26) Page 7-1, E. Sustain and Enhance Economic Vitality, why do “undeveloped areas”, which is another word for saying farmlands and natural areas, need to be connected to economic centers unless it is to destroy them? Whose “local planning objectives” are the proposers trying to “coordinate”? More developers of “undeveloped areas”? The public needs this information so it can review, comment on, and understand the proposal.
27) Page 7-1, F. Protect the Cultural, Natural, and Social Environment, what are “existing and future land use and development patterns”? Who will gain and who will lose? The public needs this information so it can review, comment on, and understand the proposal.

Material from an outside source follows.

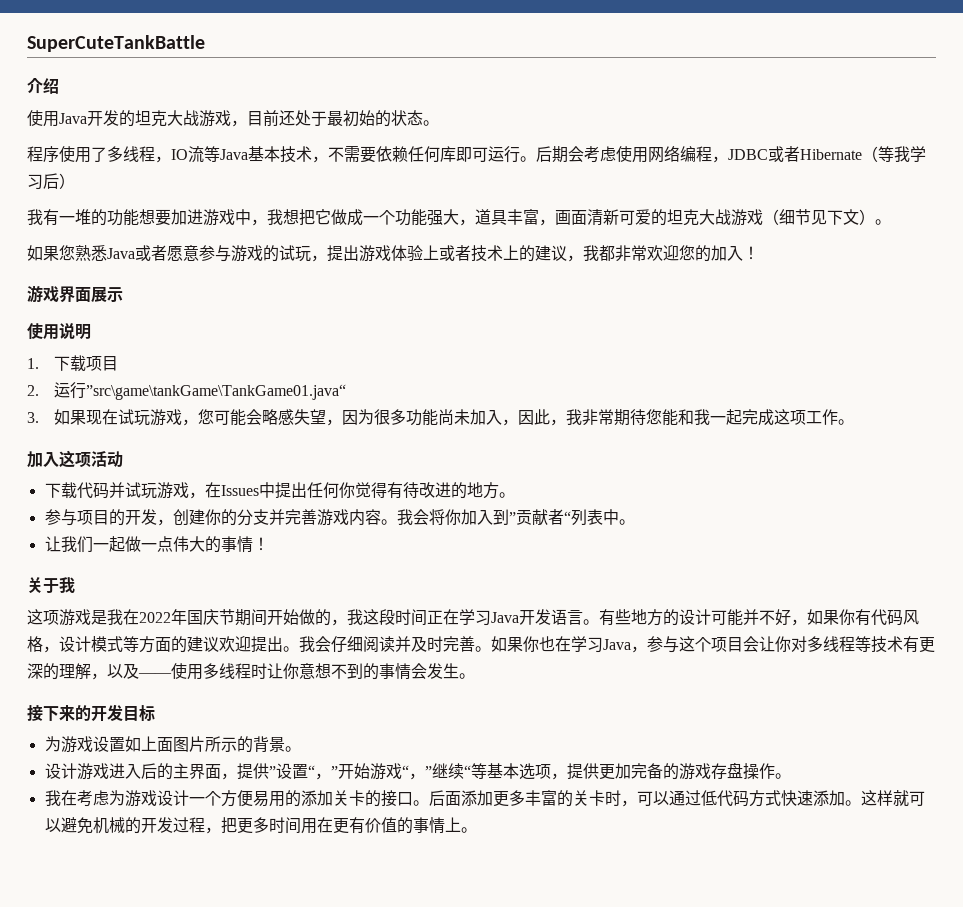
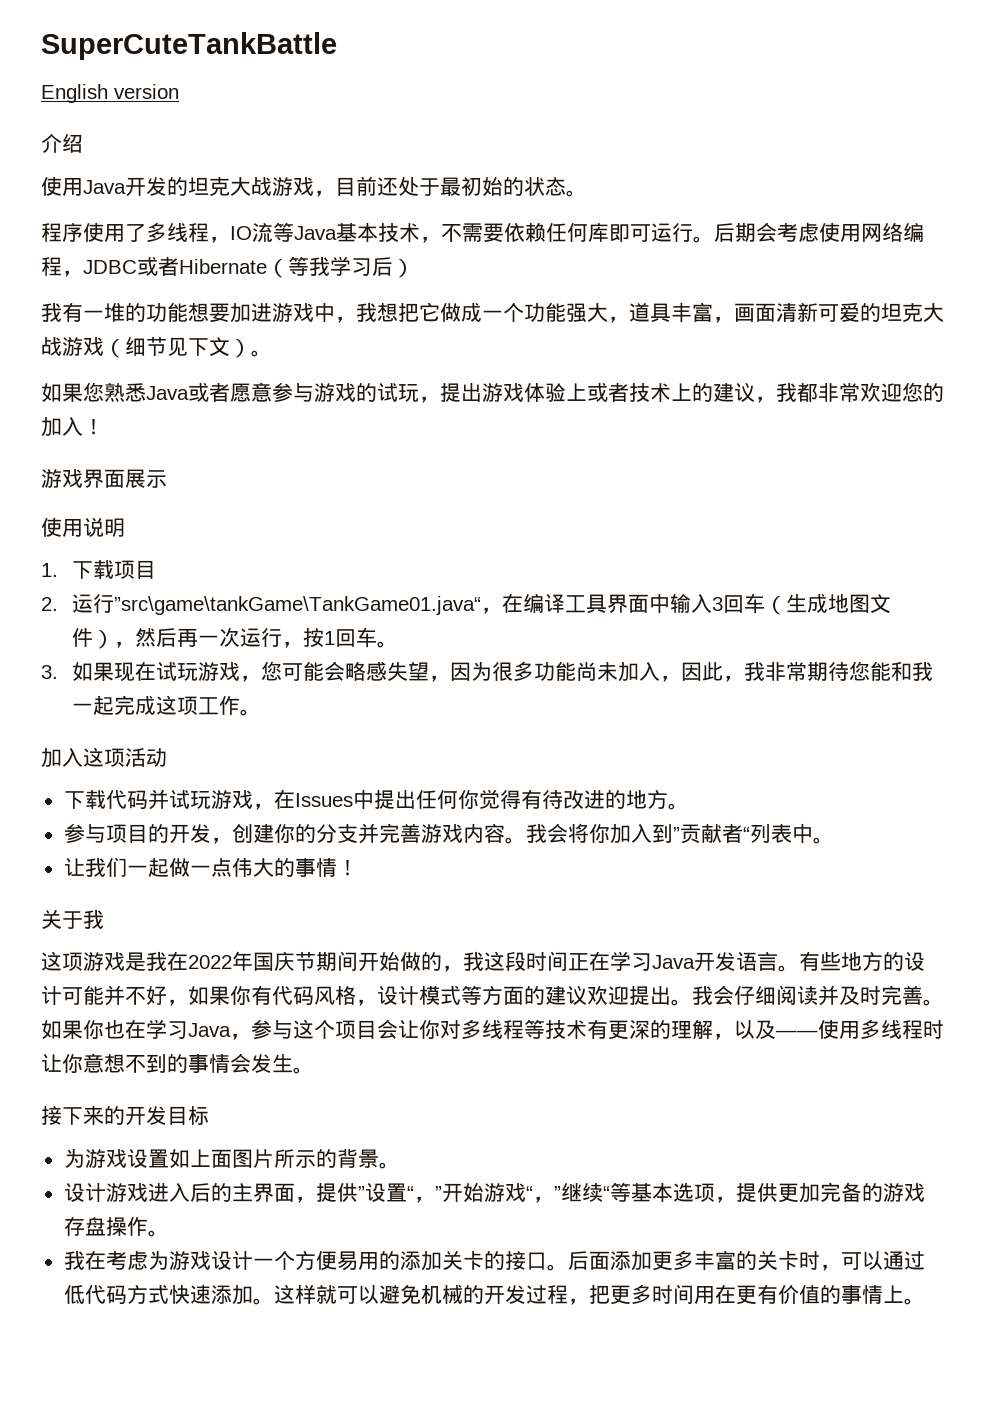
+ English version
- 2.运行”src\game\tankGame\TankGame01.java“
+ 2.运行”src\game\tankGame\TankGame01.java“，在编译工具界面中输入3回车（生成地图文件），然后再一次运行，按1回车。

28) Page 8-1, 8.0 Conclusions, there is no documentation in the DEIS that I-69/TTC will “accommodate more and heavier freight loads, and limit the deterioration of existing facilities.” In fact this statement is counterintuitive because more and heavier loads will cause more maintenance problems on new facilities and if traffic is higher then older facilities will be used more and also deteriorate and maintenance funds will be limited.
29) Page 8-1, 8.0 Conclusions, there is no documentation in the DEIS that I-69/TTC will reduce by any significant amount any “higher unemployment and lower income” in south and east Texas. The public needs this information so it can review, comment on, and understand the proposal.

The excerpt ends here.